» **What the task requires**: Everything in the listing below from the line containing "- This runs" through the line containing "and some people use the spacebar." must be repeated exactly; the remaining lines are not wanted.

» **Recorded information**:
↓

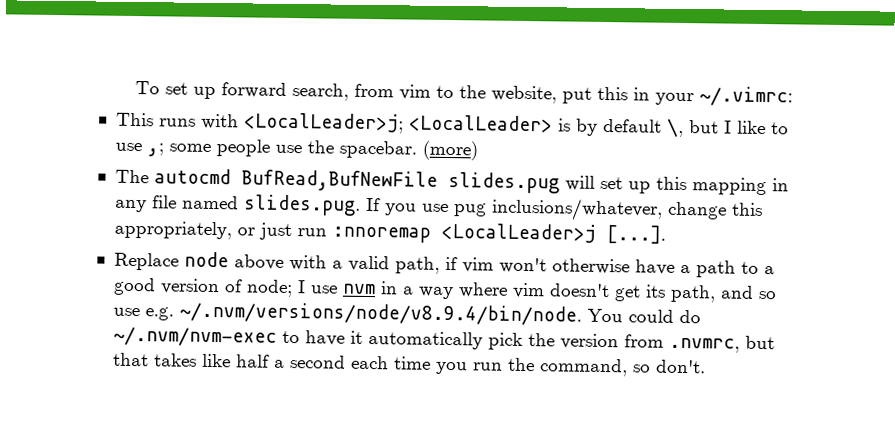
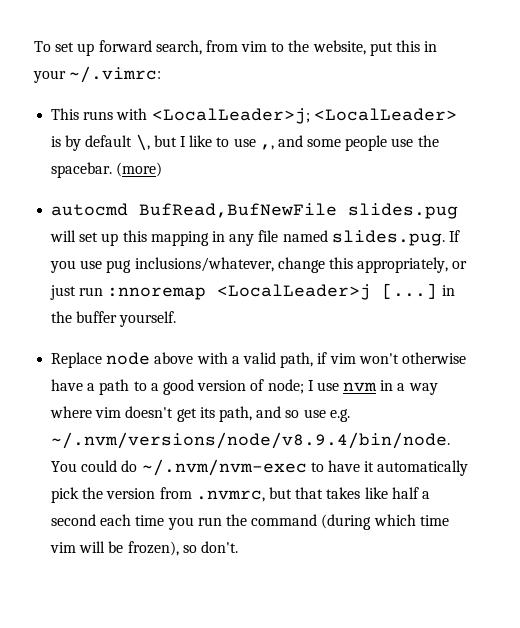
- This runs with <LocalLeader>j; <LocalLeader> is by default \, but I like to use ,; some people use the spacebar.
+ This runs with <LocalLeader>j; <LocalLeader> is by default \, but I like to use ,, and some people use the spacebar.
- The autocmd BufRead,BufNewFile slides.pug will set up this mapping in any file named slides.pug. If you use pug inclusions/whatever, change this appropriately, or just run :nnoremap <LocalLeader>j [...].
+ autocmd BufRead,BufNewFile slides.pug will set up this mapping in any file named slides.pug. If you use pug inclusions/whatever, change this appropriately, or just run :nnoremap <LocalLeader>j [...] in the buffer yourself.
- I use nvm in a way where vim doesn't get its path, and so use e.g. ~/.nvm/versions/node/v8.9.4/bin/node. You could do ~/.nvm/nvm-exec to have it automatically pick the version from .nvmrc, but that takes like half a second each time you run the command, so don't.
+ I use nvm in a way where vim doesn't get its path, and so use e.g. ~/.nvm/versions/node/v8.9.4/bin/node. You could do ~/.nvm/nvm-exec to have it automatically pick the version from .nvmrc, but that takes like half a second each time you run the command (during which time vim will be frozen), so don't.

↑
↓

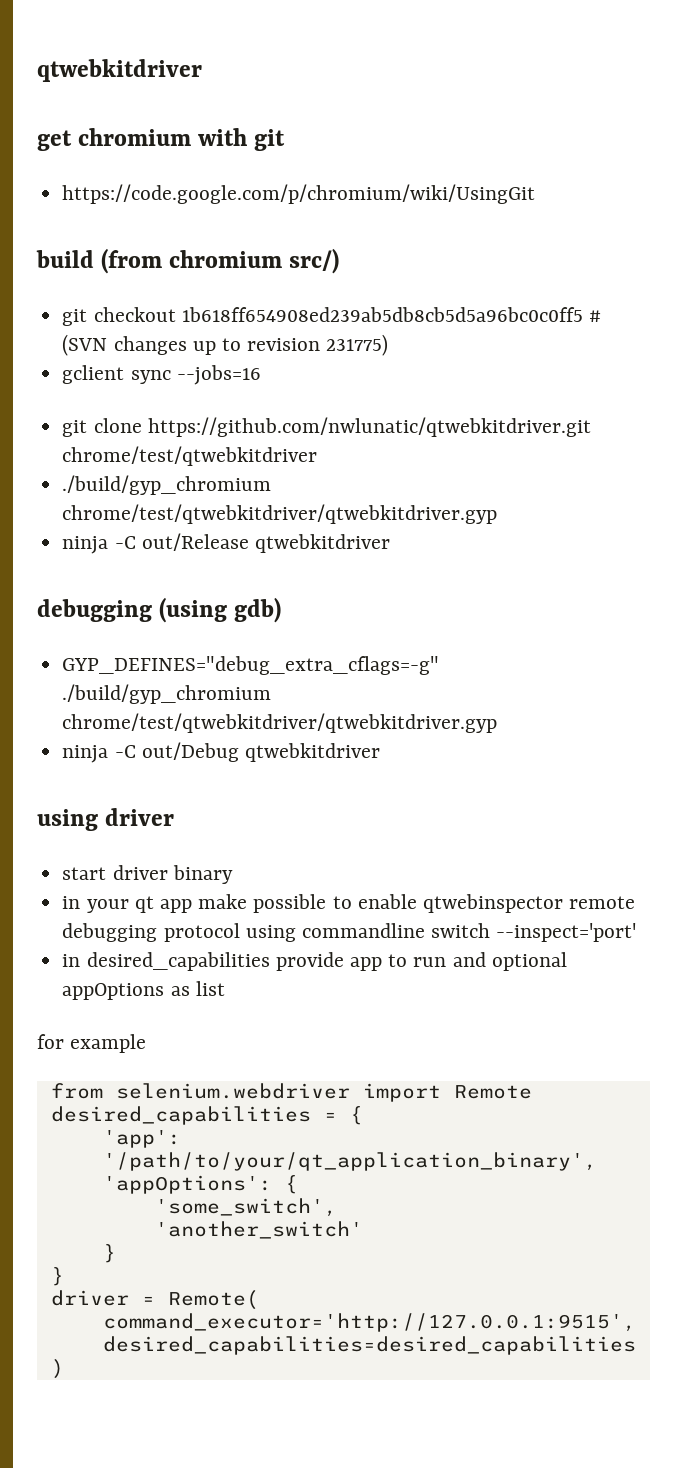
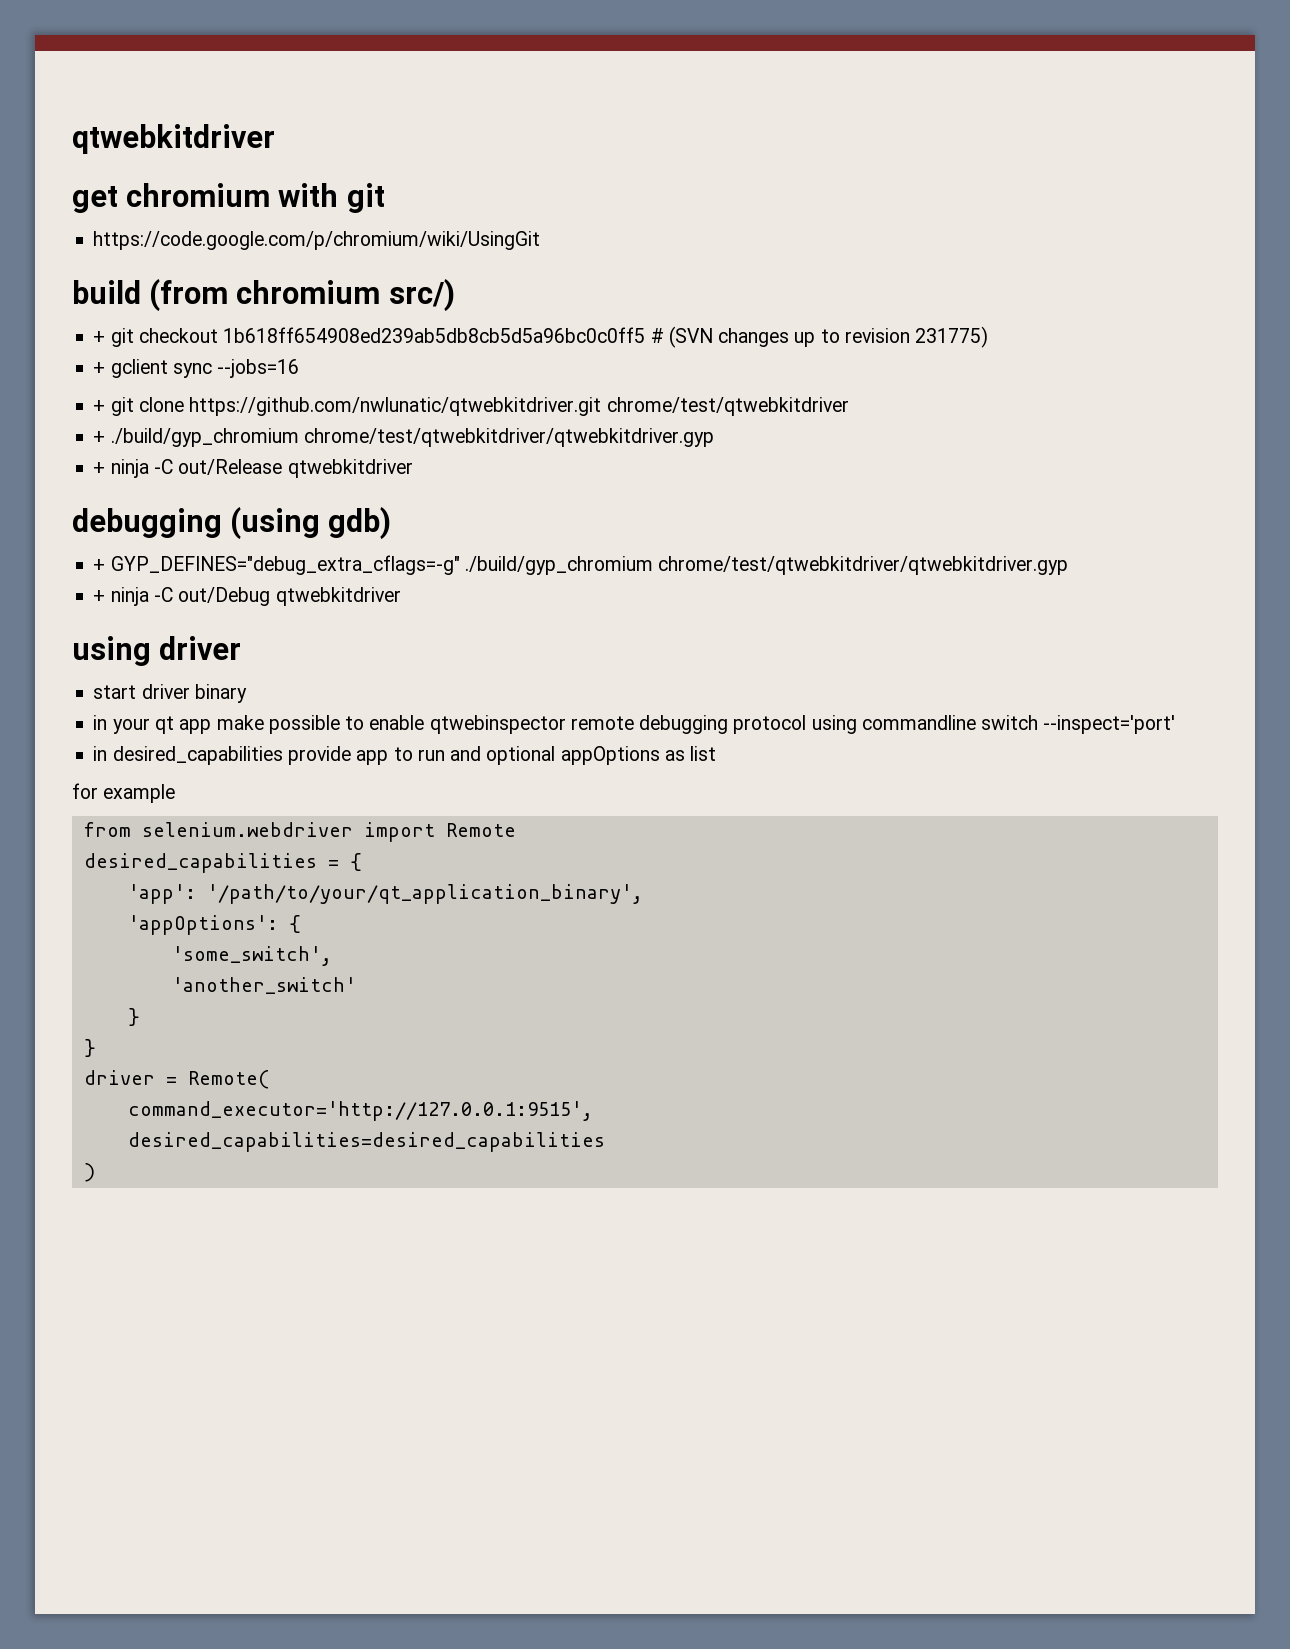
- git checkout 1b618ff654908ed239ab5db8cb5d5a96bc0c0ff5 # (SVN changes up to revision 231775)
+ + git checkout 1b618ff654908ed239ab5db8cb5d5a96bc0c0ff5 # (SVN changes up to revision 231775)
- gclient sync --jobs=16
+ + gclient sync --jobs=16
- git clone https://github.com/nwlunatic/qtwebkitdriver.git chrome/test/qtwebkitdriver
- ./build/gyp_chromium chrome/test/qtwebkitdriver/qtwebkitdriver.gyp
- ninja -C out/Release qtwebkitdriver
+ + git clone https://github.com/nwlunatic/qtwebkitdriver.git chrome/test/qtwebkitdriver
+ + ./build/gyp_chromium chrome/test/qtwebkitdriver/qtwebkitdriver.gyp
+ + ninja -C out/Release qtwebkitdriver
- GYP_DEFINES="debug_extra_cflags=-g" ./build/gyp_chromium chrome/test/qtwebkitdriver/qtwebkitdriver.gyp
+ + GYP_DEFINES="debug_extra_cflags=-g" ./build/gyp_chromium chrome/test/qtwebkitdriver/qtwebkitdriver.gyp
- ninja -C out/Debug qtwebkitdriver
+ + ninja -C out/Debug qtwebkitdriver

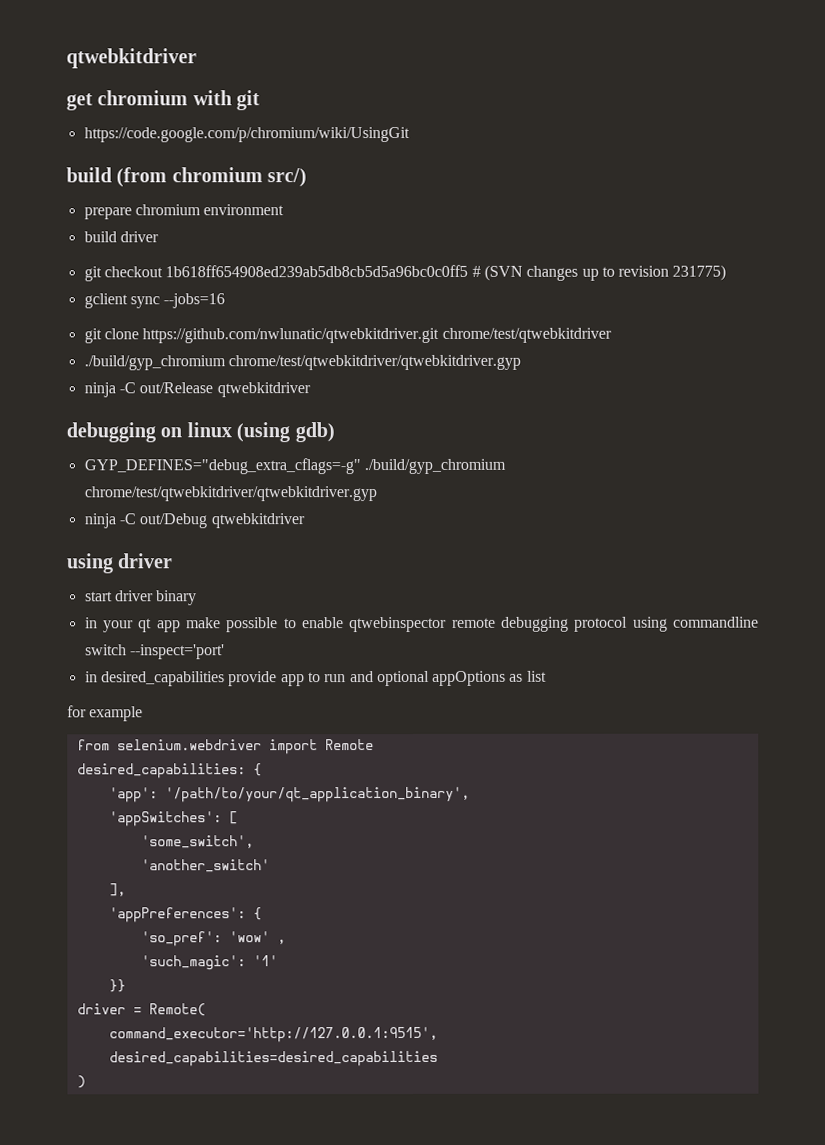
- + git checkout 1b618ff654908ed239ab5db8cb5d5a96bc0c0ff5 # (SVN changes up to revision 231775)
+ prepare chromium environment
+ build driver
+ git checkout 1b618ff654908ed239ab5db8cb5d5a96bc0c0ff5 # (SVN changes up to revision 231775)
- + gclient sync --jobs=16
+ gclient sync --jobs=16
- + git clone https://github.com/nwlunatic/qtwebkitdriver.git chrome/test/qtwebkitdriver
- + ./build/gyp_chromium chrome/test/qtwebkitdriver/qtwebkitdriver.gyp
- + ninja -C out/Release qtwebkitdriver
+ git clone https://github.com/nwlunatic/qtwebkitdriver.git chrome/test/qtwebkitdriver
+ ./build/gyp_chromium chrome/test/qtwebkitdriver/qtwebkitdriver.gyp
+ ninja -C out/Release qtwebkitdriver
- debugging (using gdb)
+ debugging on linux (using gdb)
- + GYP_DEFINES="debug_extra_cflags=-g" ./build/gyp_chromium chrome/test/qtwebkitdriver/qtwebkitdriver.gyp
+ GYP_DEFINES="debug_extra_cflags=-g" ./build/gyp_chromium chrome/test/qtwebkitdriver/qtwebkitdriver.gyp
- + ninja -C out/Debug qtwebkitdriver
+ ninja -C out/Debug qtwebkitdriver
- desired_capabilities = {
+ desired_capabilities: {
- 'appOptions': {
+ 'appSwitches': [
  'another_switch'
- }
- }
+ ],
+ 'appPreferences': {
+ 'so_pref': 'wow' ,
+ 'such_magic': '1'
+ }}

↑

» **Response to this task**:
- This runs with <LocalLeader>j; <LocalLeader> is by default \, but I like to use ,; some people use the spacebar.
+ This runs with <LocalLeader>j; <LocalLeader> is by default \, but I like to use ,, and some people use the spacebar.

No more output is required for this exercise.